Dragonfly Doji: A Doji where the open and close price are at the high of the day. Like other Doji days, this one normally appears at market turning points.

Engulfing Pattern: A reversal pattern that can be bearish or bullish, depending upon whether it appears at the end of an uptrend (bearish engulfing pattern) or a downtrend (bullish engulfing pattern). The first day is characterized by a small body, followed by a day whose body completely engulfs the previous day’s body.

Evening Doji Star: A three-day bearish reversal pattern similar to the Evening Star. The uptrend continues with a large white body. The next day opens higher, trades in a small range, then closes at its open (Doji). The next day closes below the midpoint of the body of the first day.

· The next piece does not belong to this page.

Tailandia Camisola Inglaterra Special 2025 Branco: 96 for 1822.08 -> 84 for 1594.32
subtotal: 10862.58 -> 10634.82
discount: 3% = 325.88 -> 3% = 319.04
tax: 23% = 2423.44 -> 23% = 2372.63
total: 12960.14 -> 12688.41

Evening Star: A bearish reversal pattern that continues an uptrend with a long white body day followed by a gapped up small body day, then a down close with the close below the midpoint of the first day.

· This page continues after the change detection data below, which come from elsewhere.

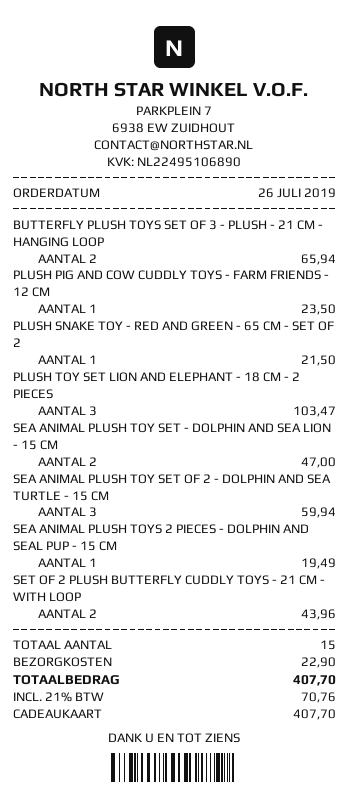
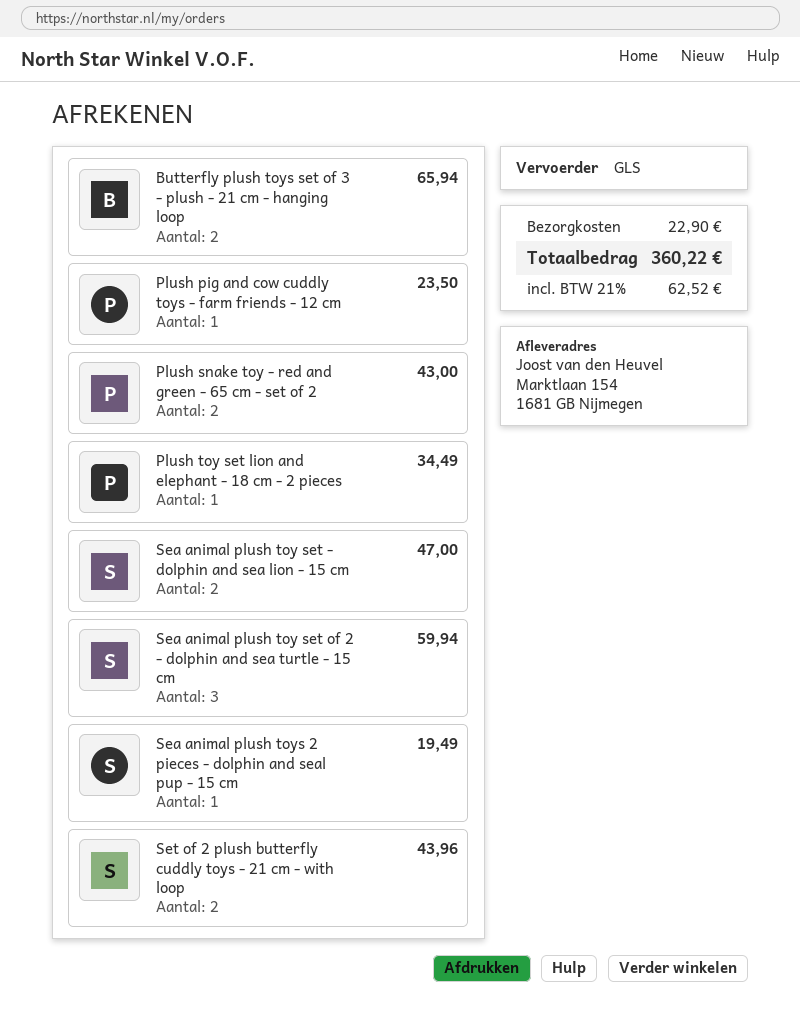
PLUSH SNAKE TOY - RED AND GREEN - 65 CM - SET OF 2: 1 for 21.50 -> 2 for 43.00
PLUSH TOY SET LION AND ELEPHANT - 18 CM - 2 PIECES: 3 for 103.47 -> 1 for 34.49
tax: 21% = 70.76 -> 21% = 62.52
total: 407.70 -> 360.22

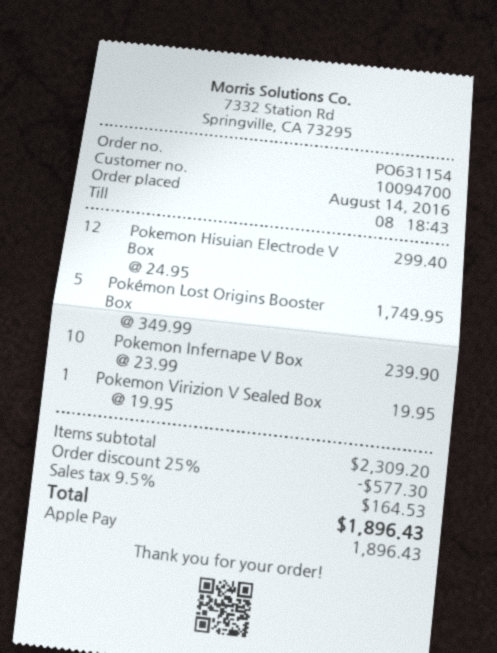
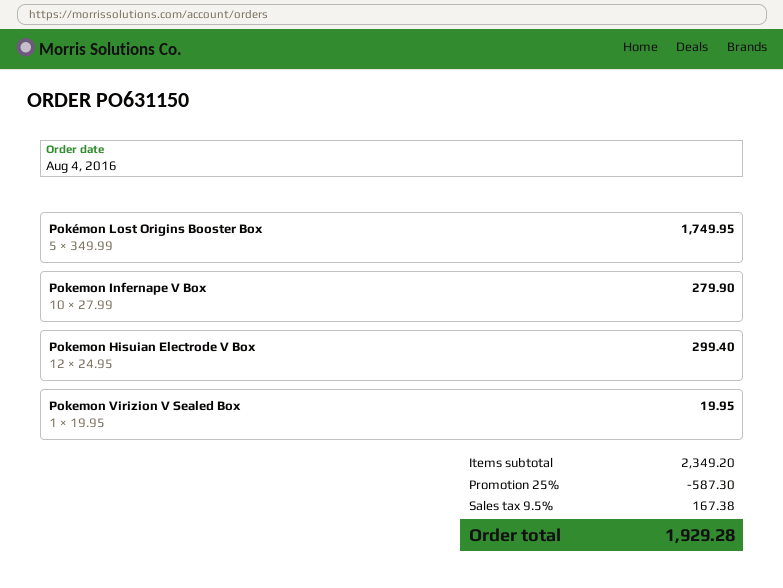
order number: PO631154 -> PO631150
order date: 2016-08-14 -> 2016-08-04
Pokemon Infernape V Box: 10 x 23.99 = 239.90 -> 10 x 27.99 = 279.90
subtotal: 2309.20 -> 2349.20
discount: 25% = 577.30 -> 25% = 587.30
tax: 9.5% = 164.53 -> 9.5% = 167.38
total: 1896.43 -> 1929.28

Falling Three Methods: A bearish continuation pattern. A long black body is followed by three small body days, each fully contained within the range of the high and low of the first day. The fifth day closes at a new low.

Gravestone Doji: A doji line that develops when the Doji is at, or very near, the low of the day.

Hammer: Hammer candlesticks form when a security moves significantly lower after the open, but rallies to close well above the intraday low. The resulting candlestick looks like a square lollipop with a long stick. If this candlestick forms during a decline, then it is called a Hammer.

Hanging Man: Hanging Man candlesticks form when a security moves significantly lower after the open, but rallies to close well above the intraday low. The resulting candlestick looks like a square lollipop with a long stick. If this candlestick forms during an advance, then it is called a Hanging Man.

Harami: A two-day pattern that has a small body day completely contained within the range of the previous body, and is the opposite color.

Harami Cross: A two-day pattern similar to the Harami. The difference is that the last day is a Doji.

Inverted Hammer: A one-day bullish reversal pattern. In a downtrend, the open is lower, then it trades higher, but closes near its open, therefore looking like an inverted lollipop.

Long Day: A long day represents a large price move from open to close, where the length of the candle body is long.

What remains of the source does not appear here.